• _What you need to do_
Write the lines below out exactly, dropping each picture.

[Stored data entries]
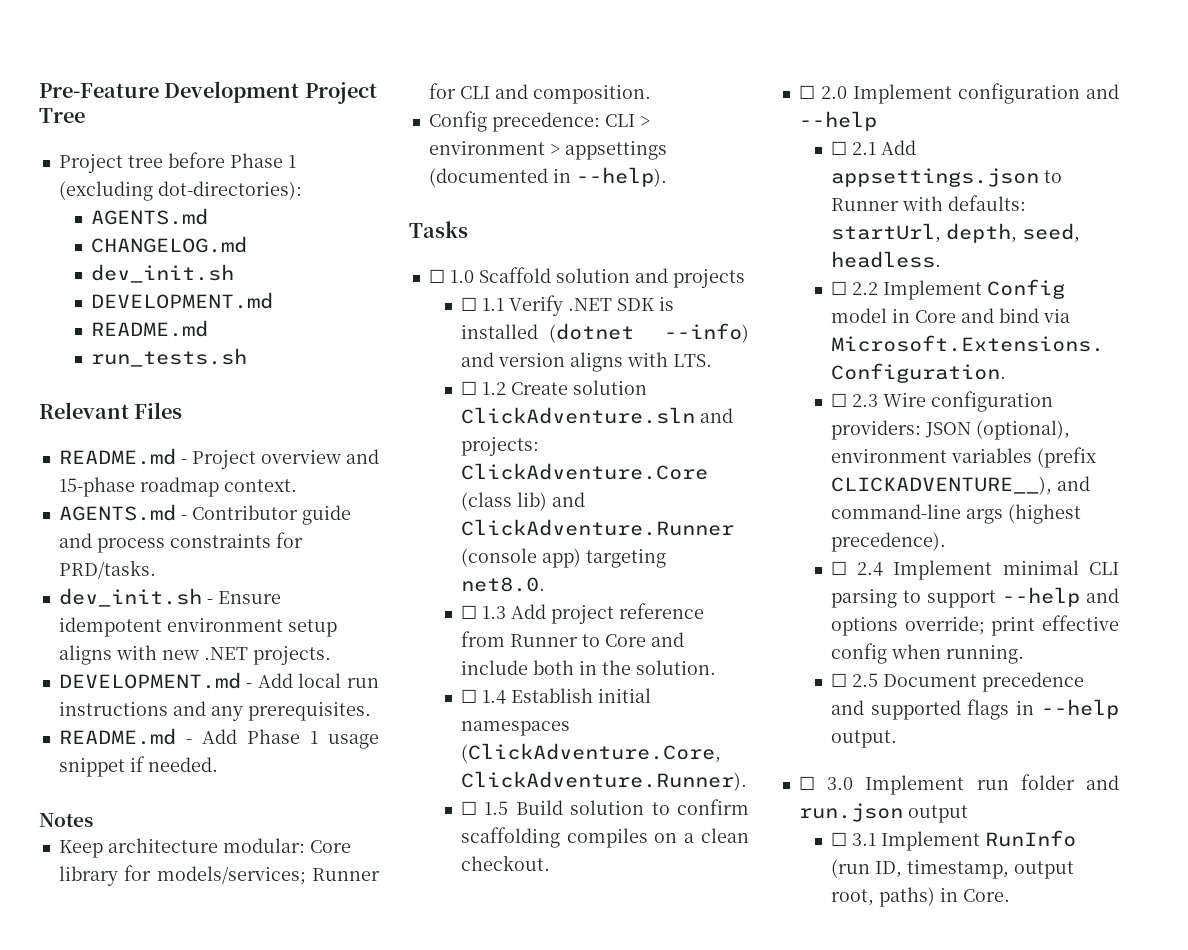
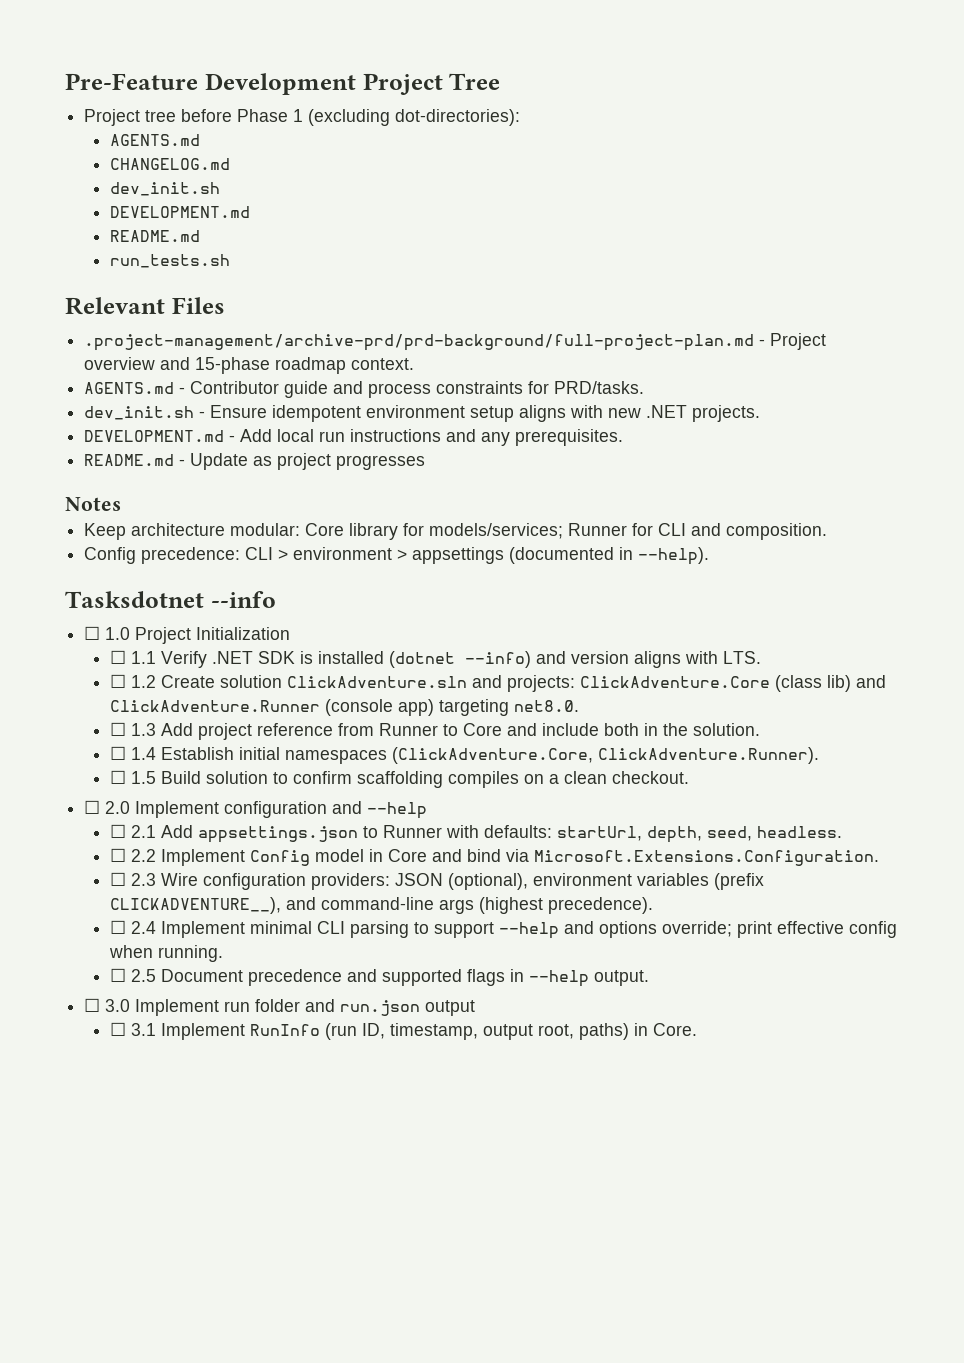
- README.md - Project overview and 15-phase roadmap context.
+ .project-management/archive-prd/prd-background/full-project-plan.md - Project overview and 15-phase roadmap context.
- README.md - Add Phase 1 usage snippet if needed.
+ README.md - Update as project progresses
- Tasks
+ Tasksdotnet --info
- ☐ 1.0 Scaffold solution and projects
+ ☐ 1.0 Project Initialization

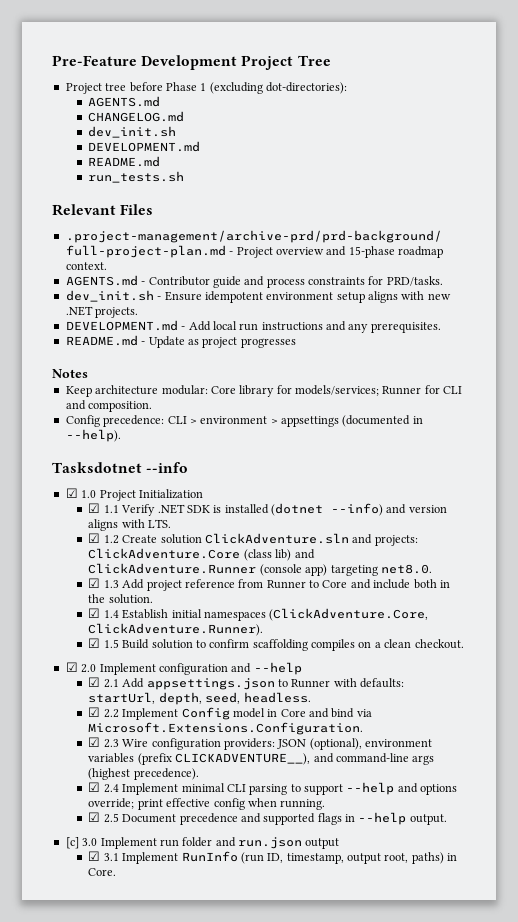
- ☐ 1.0 Project Initialization
+ ☑ 1.0 Project Initialization
- ☐ 1.1 Verify .NET SDK is installed (dotnet --info) and version aligns with LTS.
+ ☑ 1.1 Verify .NET SDK is installed (dotnet --info) and version aligns with LTS.
- ☐ 1.2 Create solution ClickAdventure.sln and projects: ClickAdventure.Core (class lib) and ClickAdventure.Runner (console app) targeting net8.0.
+ ☑ 1.2 Create solution ClickAdventure.sln and projects: ClickAdventure.Core (class lib) and ClickAdventure.Runner (console app) targeting net8.0.
- ☐ 1.3 Add project reference from Runner to Core and include both in the solution.
+ ☑ 1.3 Add project reference from Runner to Core and include both in the solution.
- ☐ 1.4 Establish initial namespaces (ClickAdventure.Core, ClickAdventure.Runner).
+ ☑ 1.4 Establish initial namespaces (ClickAdventure.Core, ClickAdventure.Runner).
- ☐ 1.5 Build solution to confirm scaffolding compiles on a clean checkout.
+ ☑ 1.5 Build solution to confirm scaffolding compiles on a clean checkout.
- ☐ 2.0 Implement configuration and --help
+ ☑ 2.0 Implement configuration and --help
- ☐ 2.1 Add appsettings.json to Runner with defaults: startUrl, depth, seed, headless.
+ ☑ 2.1 Add appsettings.json to Runner with defaults: startUrl, depth, seed, headless.
- ☐ 2.2 Implement Config model in Core and bind via Microsoft.Extensions.Configuration.
+ ☑ 2.2 Implement Config model in Core and bind via Microsoft.Extensions.Configuration.
- ☐ 2.3 Wire configuration providers: JSON (optional), environment variables (prefix CLICKADVENTURE__), and command-line args (highest precedence).
+ ☑ 2.3 Wire configuration providers: JSON (optional), environment variables (prefix CLICKADVENTURE__), and command-line args (highest precedence).
- ☐ 2.4 Implement minimal CLI parsing to support --help and options override; print effective config when running.
+ ☑ 2.4 Implement minimal CLI parsing to support --help and options override; print effective config when running.
- ☐ 2.5 Document precedence and supported flags in --help output.
+ ☑ 2.5 Document precedence and supported flags in --help output.
- ☐ 3.0 Implement run folder and run.json output
+ [c] 3.0 Implement run folder and run.json output
- ☐ 3.1 Implement RunInfo (run ID, timestamp, output root, paths) in Core.
+ ☑ 3.1 Implement RunInfo (run ID, timestamp, output root, paths) in Core.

• _Problem solution_
- README.md - Project overview and 15-phase roadmap context.
+ .project-management/archive-prd/prd-background/full-project-plan.md - Project overview and 15-phase roadmap context.
- README.md - Add Phase 1 usage snippet if needed.
+ README.md - Update as project progresses
- Tasks
+ Tasksdotnet --info
- ☐ 1.0 Scaffold solution and projects
+ ☐ 1.0 Project Initialization

- ☐ 1.0 Project Initialization
+ ☑ 1.0 Project Initialization
- ☐ 1.1 Verify .NET SDK is installed (dotnet --info) and version aligns with LTS.
+ ☑ 1.1 Verify .NET SDK is installed (dotnet --info) and version aligns with LTS.
- ☐ 1.2 Create solution ClickAdventure.sln and projects: ClickAdventure.Core (class lib) and ClickAdventure.Runner (console app) targeting net8.0.
+ ☑ 1.2 Create solution ClickAdventure.sln and projects: ClickAdventure.Core (class lib) and ClickAdventure.Runner (console app) targeting net8.0.
- ☐ 1.3 Add project reference from Runner to Core and include both in the solution.
+ ☑ 1.3 Add project reference from Runner to Core and include both in the solution.
- ☐ 1.4 Establish initial namespaces (ClickAdventure.Core, ClickAdventure.Runner).
+ ☑ 1.4 Establish initial namespaces (ClickAdventure.Core, ClickAdventure.Runner).
- ☐ 1.5 Build solution to confirm scaffolding compiles on a clean checkout.
+ ☑ 1.5 Build solution to confirm scaffolding compiles on a clean checkout.
- ☐ 2.0 Implement configuration and --help
+ ☑ 2.0 Implement configuration and --help
- ☐ 2.1 Add appsettings.json to Runner with defaults: startUrl, depth, seed, headless.
+ ☑ 2.1 Add appsettings.json to Runner with defaults: startUrl, depth, seed, headless.
- ☐ 2.2 Implement Config model in Core and bind via Microsoft.Extensions.Configuration.
+ ☑ 2.2 Implement Config model in Core and bind via Microsoft.Extensions.Configuration.
- ☐ 2.3 Wire configuration providers: JSON (optional), environment variables (prefix CLICKADVENTURE__), and command-line args (highest precedence).
+ ☑ 2.3 Wire configuration providers: JSON (optional), environment variables (prefix CLICKADVENTURE__), and command-line args (highest precedence).
- ☐ 2.4 Implement minimal CLI parsing to support --help and options override; print effective config when running.
+ ☑ 2.4 Implement minimal CLI parsing to support --help and options override; print effective config when running.
- ☐ 2.5 Document precedence and supported flags in --help output.
+ ☑ 2.5 Document precedence and supported flags in --help output.
- ☐ 3.0 Implement run folder and run.json output
+ [c] 3.0 Implement run folder and run.json output
- ☐ 3.1 Implement RunInfo (run ID, timestamp, output root, paths) in Core.
+ ☑ 3.1 Implement RunInfo (run ID, timestamp, output root, paths) in Core.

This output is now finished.